In Homestead, the insured did not request reformation of an existing contract and the courts did not allow reformation of the contract.
The majority opinion cites no statute or case law that permits a Michigan trial judge to reform insurance contracts in violation of the antidiscrimination statutes.[1] I would establish the bright-line rule that the antidiscrimination *502 statutes prohibit reformation of insurance contracts. I would also remand and allow plaintiffs to amend their complaint.
NOTES
[*] Circuit judge, sitting on the Court of Appeals by assignment.
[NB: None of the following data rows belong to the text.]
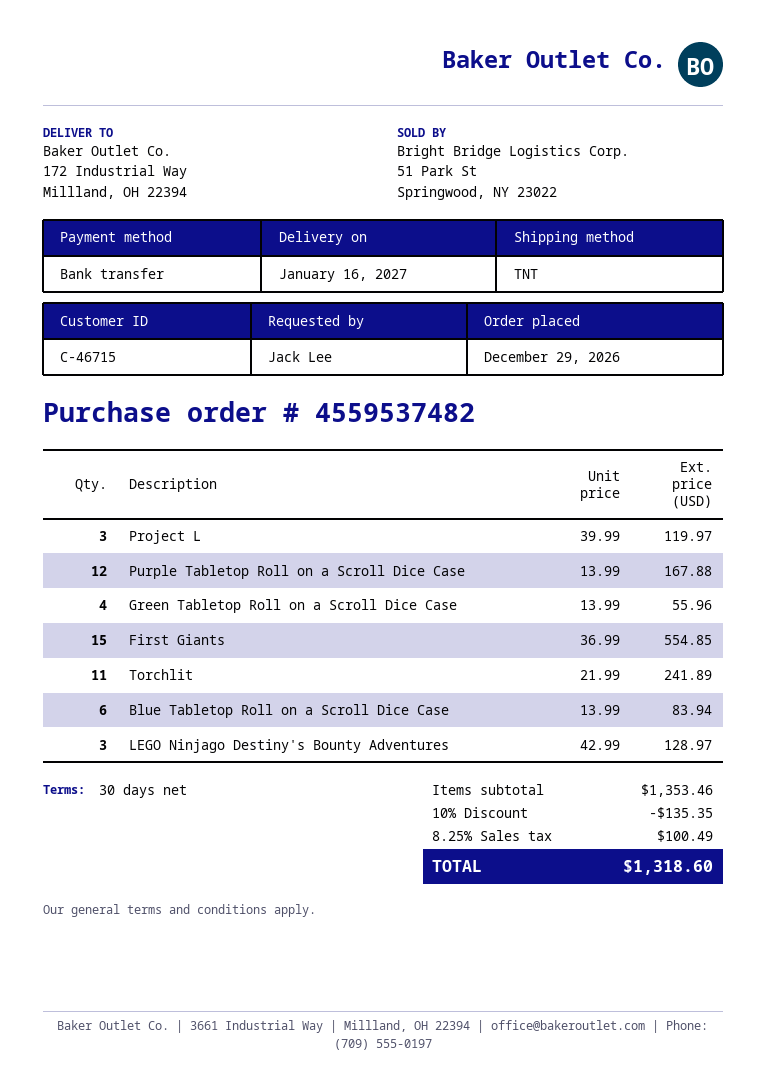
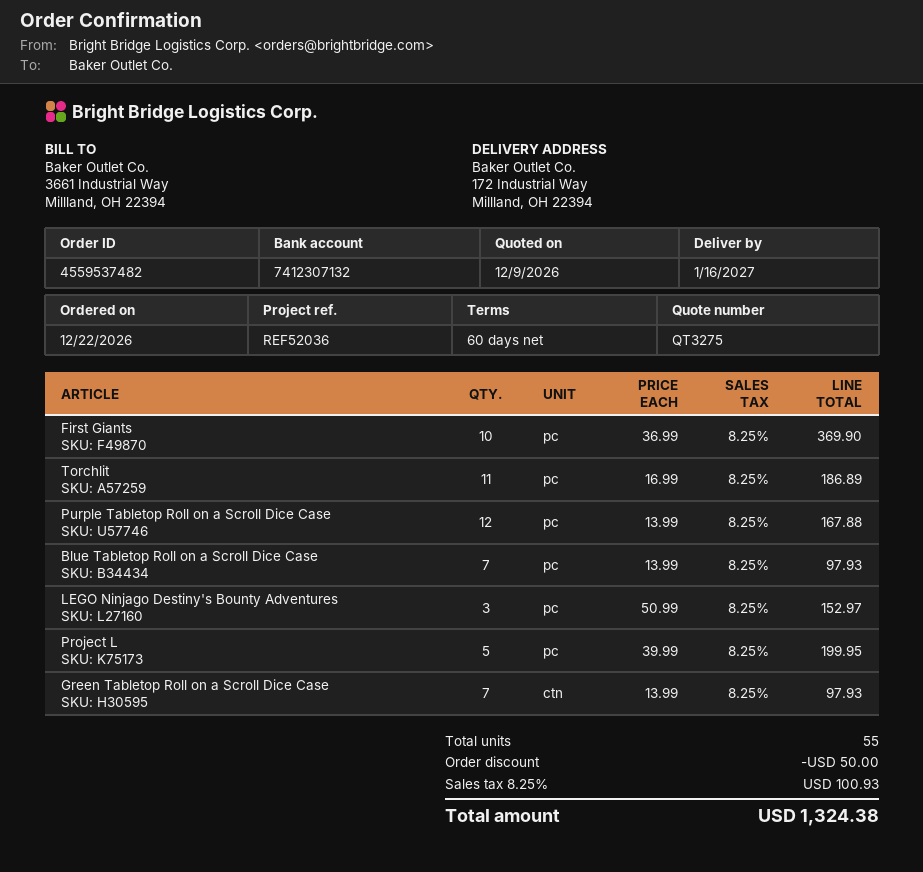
order date: 2026-12-29 -> 2026-12-22
payment terms: 30 days -> 60 days
Project L: 3 x 39.99 = 119.97 -> 5 x 39.99 = 199.95
Green Tabletop Roll on a Scroll Dice Case: 4 x 13.99 = 55.96 -> 7 x 13.99 = 97.93
First Giants: 15 x 36.99 = 554.85 -> 10 x 36.99 = 369.90
Torchlit: 11 x 21.99 = 241.89 -> 11 x 16.99 = 186.89
Blue Tabletop Roll on a Scroll Dice Case: 6 x 13.99 = 83.94 -> 7 x 13.99 = 97.93
LEGO Ninjago Destiny's Bounty Adventures: 3 x 42.99 = 128.97 -> 3 x 50.99 = 152.97
discount: 135.35 -> 50.00
tax: 8.25% = 100.49 -> 8.25% = 100.93
total: 1318.60 -> 1324.38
[1] The Homestead court also referred to the public policy aspects that attend the review of "illegal" contracts:
Among the specific factors frequently considered by courts are whether the violation of law involved serious moral turpitude, whether the parties are not entirely in pari delicto, whether the adverse party would be unjustly enriched if enforcement were denied, whether the forfeiture resulting from denial of enforcement would be disproportionately harsh in proportion to the illegality ... and whether the purpose of the statute violated will best be served by enforcement or denial of enforcement. [Id. at 990-991, 147 Cal. Rptr. 22.]
Although the contract as proposed to be reformed here may technically violate the antidiscrimination statute, none of these policy considerations weigh against reformation.
[1] It would make the Insurance Commission's job more interesting if 617 Michigan trial judges were granted the authority to reform insurance contracts in Michigan.